RE: [ceph-users] Enclosure power failure pausing client IO till all connected hosts up

Varada Kari <Varada.Kari@xxxxxxxxxxx> · Fri, 24 Jul 2015 02:01:04 +0000

(Adding devel list to the CC)
Hi Eric,

To add more context to the problem:

Min_size was set to 1 and replication size is 2.

There was a flaky power connection to one of the enclosures.  With min_size 1, we were able to continue the IO's, and recovery was active once the power comes back.
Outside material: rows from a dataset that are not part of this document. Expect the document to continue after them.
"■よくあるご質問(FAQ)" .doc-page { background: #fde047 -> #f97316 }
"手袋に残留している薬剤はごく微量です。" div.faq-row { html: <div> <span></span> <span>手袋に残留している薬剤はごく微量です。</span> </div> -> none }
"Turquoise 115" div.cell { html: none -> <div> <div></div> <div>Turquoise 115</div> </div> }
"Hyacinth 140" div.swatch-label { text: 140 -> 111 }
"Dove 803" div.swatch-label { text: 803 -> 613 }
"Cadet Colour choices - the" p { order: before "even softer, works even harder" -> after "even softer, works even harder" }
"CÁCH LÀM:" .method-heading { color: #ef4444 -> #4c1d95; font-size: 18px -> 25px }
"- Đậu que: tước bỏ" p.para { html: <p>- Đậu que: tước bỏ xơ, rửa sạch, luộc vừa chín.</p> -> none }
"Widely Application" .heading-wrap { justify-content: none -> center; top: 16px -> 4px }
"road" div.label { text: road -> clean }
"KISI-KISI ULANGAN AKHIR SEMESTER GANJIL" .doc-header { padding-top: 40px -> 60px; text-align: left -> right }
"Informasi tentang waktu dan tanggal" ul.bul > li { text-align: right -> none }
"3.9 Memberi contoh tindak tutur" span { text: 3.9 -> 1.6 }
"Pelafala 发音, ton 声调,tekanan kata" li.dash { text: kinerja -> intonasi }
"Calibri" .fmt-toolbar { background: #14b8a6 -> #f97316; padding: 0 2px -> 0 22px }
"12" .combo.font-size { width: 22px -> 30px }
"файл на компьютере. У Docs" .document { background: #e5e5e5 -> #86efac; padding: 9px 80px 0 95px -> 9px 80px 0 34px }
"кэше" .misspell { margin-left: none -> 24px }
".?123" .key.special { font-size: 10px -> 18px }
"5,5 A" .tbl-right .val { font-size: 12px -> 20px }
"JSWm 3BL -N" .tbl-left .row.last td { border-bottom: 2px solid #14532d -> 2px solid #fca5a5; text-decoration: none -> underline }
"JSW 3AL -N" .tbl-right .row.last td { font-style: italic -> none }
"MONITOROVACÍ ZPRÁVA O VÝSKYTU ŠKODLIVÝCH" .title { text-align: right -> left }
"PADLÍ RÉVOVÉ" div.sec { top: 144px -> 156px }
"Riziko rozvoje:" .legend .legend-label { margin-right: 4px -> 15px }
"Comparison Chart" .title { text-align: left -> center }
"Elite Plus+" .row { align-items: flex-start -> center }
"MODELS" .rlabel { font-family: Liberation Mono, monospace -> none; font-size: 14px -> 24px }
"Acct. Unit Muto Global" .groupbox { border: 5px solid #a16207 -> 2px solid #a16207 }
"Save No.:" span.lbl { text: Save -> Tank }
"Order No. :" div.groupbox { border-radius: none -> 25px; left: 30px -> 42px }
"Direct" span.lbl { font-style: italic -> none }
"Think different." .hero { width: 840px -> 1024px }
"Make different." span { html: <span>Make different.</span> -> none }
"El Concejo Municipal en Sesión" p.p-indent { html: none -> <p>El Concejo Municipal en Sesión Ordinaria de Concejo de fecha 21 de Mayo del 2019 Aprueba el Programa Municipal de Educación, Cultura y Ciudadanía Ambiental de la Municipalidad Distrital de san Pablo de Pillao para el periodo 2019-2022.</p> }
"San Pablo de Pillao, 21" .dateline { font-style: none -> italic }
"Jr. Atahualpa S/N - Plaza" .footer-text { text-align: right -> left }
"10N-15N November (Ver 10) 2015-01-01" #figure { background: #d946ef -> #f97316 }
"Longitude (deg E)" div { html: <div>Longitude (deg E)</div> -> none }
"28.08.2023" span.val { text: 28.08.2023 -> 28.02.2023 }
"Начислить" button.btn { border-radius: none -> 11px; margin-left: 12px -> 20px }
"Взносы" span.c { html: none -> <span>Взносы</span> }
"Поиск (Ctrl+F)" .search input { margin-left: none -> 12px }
But if there is a power failure again when recovery is in progress, some of the PGs are going to down+peering state.

Extract from pg query.

$ ceph pg 1.143 query
{ "state": "down+peering",
  "snap_trimq": "[]",
  "epoch": 3918,
  "up": [
        17],
  "acting": [
        17],
  "info": { "pgid": "1.143",
      "last_update": "3166'40424",
      "last_complete": "3166'40424",
      "log_tail": "2577'36847",
      "last_user_version": 40424,
      "last_backfill": "MAX",
      "purged_snaps": "[]",

...... "recovery_state": [
        { "name": "Started\/Primary\/Peering\/GetInfo",
          "enter_time": "2015-07-15 12:48:51.372676",
          "requested_info_from": []},
        { "name": "Started\/Primary\/Peering",
          "enter_time": "2015-07-15 12:48:51.372675",
          "past_intervals": [
                { "first": 3147,
                  "last": 3166,
                  "maybe_went_rw": 1,
                  "up": [
                        17,
                        4],
                  "acting": [
                        17,
                        4],
                  "primary": 17,
                  "up_primary": 17},
                { "first": 3167,
                  "last": 3167,
                  "maybe_went_rw": 0,
                  "up": [
                        10,
                        20],
                  "acting": [
                        10,
                        20],
                  "primary": 10,
                  "up_primary": 10},
                { "first": 3168,
                  "last": 3181,
                  "maybe_went_rw": 1,
                  "up": [
                        10,
                        20],
                  "acting": [
                        10,
                        4],
                  "primary": 10,
                  "up_primary": 10},
                { "first": 3182,
                  "last": 3184,
                  "maybe_went_rw": 0,
                  "up": [
                        20],
                  "acting": [
                        4],
                  "primary": 4,
                  "up_primary": 20},
                { "first": 3185,
                  "last": 3188,
                  "maybe_went_rw": 1,
                  "up": [
                        20],
                  "acting": [
                        20],
                  "primary": 20,
                  "up_primary": 20}],
          "probing_osds": [
                "17",
                "20"],
          "blocked": "peering is blocked due to down osds",
          "down_osds_we_would_probe": [
                4,
                10],
          "peering_blocked_by": [
                { "osd": 4,
                  "current_lost_at": 0,
                  "comment": "starting or marking this osd lost may let us proceed"},
                { "osd": 10,
                  "current_lost_at": 0,
                  "comment": "starting or marking this osd lost may let us proceed"}]},
        { "name": "Started",
          "enter_time": "2015-07-15 12:48:51.372671"}],
  "agent_state": {}}

And Pgs are not coming to active+clean till power is resumed again. During this period no IOs are allowed to the cluster. Not able to follow why the PGs are ending up in peering state? Each Pg has two copies in both the enclosures. If one of enclosure is down for some time, should be able to serve IO's from the second one. That was true, if no recovery IO is involved. In case of any recovery, we are ending up some Pg's in down and peering state.

Thanks,
Varada

-----Original Message-----
From: ceph-users [mailto:ceph-users-bounces@xxxxxxxxxxxxxx] On Behalf Of Eric Eastman
Sent: Thursday, July 23, 2015 8:37 PM
To: Mallikarjun Biradar <mallikarjuna.biradar@xxxxxxxxx>
Cc: ceph-users@xxxxxxxxxxxxxx
Subject: Re: [ceph-users] Enclosure power failure pausing client IO till all connected hosts up

You may want to check your min_size value for your pools.  If it is set to the pool size value, then the cluster will not do I/O if you loose a chassis.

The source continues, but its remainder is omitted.